Renda per capita de Absurdil



 

Fernando Soares Campos – Brasil, janeiro de 2005 

Absurdil
era uma republiqueta perdida entre o Atlântico e o Pacífico, lá todos
os cidadãos pagavam a mesma taxa de imposto, não importava se o sujeito
ganhava uma relíquia (RL$, a moeda corrente de Absurdil) ou mil
relíquias, a taxa de imposto era a mesma: 20%.


A
distribuição de renda em Absurdil somente podia ser comparada à de
certo país sul-americano, pois, dos seus 1010 habitantes, 1000 ganhavam
RL$10,00/ano, cada; enquanto os 10 privilegiados cidadãos faturavam
RL$10.000,00 anuais, cada. A renda bruta da população era, portanto,
RL$110.000,00 anuais. Em cima disso, os cofres públicos de Absurdil
arrecadavam RL$22.000,00 por ano, deixando para a população
RL$88.000,00. Assim, a renda per capita líquida dos absurdileiros era de
RL$87,12. Este era o quadro macroeconômico de Absurdil, e assim vivia
seu povo, numa tranqüila e eterna infelicidade.

Um
dia a população rebelou-se e colocou outro presidente no poder.
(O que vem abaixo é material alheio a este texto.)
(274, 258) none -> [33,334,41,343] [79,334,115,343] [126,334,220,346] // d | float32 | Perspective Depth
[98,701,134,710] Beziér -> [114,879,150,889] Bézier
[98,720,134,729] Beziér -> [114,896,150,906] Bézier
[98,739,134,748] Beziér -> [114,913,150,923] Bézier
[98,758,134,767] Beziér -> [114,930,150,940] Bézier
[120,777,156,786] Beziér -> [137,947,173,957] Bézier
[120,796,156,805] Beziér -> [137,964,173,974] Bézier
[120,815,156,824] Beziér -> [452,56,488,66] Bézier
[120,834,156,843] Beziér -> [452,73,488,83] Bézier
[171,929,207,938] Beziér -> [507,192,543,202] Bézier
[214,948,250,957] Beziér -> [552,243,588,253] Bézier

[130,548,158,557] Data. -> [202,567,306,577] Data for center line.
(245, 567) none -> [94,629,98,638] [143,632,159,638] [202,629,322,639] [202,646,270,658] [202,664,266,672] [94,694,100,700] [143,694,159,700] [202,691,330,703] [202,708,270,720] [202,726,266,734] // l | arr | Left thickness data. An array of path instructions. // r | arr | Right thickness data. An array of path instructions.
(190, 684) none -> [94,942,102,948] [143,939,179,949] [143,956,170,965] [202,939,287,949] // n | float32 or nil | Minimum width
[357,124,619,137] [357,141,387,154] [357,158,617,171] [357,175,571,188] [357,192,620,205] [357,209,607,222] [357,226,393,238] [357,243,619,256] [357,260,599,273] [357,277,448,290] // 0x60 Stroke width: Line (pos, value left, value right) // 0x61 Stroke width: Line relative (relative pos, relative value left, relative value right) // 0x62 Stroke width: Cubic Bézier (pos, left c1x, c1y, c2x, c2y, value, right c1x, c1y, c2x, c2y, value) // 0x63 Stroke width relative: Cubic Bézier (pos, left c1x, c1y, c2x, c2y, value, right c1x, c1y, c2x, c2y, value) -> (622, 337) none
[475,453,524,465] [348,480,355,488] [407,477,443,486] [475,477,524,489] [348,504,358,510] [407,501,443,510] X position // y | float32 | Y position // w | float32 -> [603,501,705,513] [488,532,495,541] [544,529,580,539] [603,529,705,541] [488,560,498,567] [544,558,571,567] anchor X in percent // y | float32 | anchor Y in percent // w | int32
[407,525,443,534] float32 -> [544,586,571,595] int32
Já nos
primeiros momentos, o novo mandatário e seu gabinete ministerial
trataram de acelerar o PIB que, há muitos anos, andava em baixa. O
presidente correu mundo para vender os produtos absurdileiros no
exterior. Conquistou mercados que nunca haviam sido bem explorados pelos
governos anteriores. Incentivou a qualificação da mão-de-obra local e
promoveu melhores condições de trabalho, além de apoiar o empresariado,
combatendo o contrabando, estimulando pesquisas científicas e melhorando
a qualidade dos seus produtos. Esses foram alguns dos fatores que
impulsionaram a economia de Absurdil. Foi tudo muito surpreendente, em
pouco tempo, o país apresentou resultados estatísticos que assombravam
os descontentes: superavit astronômico! Risco Absurdil despencando; era o
mundo passando a acreditar e respeitar aquela ex-republiqueta
casa-de-mãe-joana.

Chegada
a hora, o novo governo, que havia prometido mudanças na área econômica e
social do país, tomou as primeiras decisões: a partir daquele momento,
os absurdileiro mais pobres passaram a ganhar RL$11,00 por ano, e,
igualmente, foram aumentadas as rendas de cada um dos 10 privilegiados
para RL$11.000,00 anuais. No entanto, a taxa de IR de Absurdil foi
modificada: os menos favorecidos passariam a pagar 15% de IR e os
privilegiados 30%. No primeiro ano de governo, a renda bruta da
população bateu recorde:RL$121.000,00. Descontados RL$ 1.650,00 da renda
total de RL$11.000,00 da camada mais desgraçada, e RL$33.000,00 dos
privilegiados que ganhavam juntos RL$110.000,00 por ano, a população em
geral ficou com RL$86.350,00, o que representou uma renda per capita de
RL$85,49.

Entretanto
os miseráveis ficaram menos miseráveis, passando a receber RL$9,35
líquidos por ano, quando recebiam RL$8,00, e os privilegiados
continuaram com seus privilégios, só que um pouco menores, bobagem:
RL$7.700,00 líquidos anuais, cada, contra os RL$8.000,00 que ganhavam no
governo anterior. Mesmo começando a recuperar suas "perdas" com o
aumento da produção e das novas oportunidades, os privilegiados chiaram.
E chiaram muito!! Queriam o poder de volta. Precisavam convencer a
população de que aquilo tudo era ruim para ela. Foi aí que tiveram uma
brilhante idéia: pegaram as estatísticas do ano anterior e extraíram
aquele item que indicava "queda" na renda per capita, em relação àquele
período. Com esse suposto paradoxo econômico, os privilegiados gritaram
veementemente para os absurdileiros mais pobres:
- Vocês foram enganados!!! A renda per capita caiu de RL$87,13 para RL$85,49.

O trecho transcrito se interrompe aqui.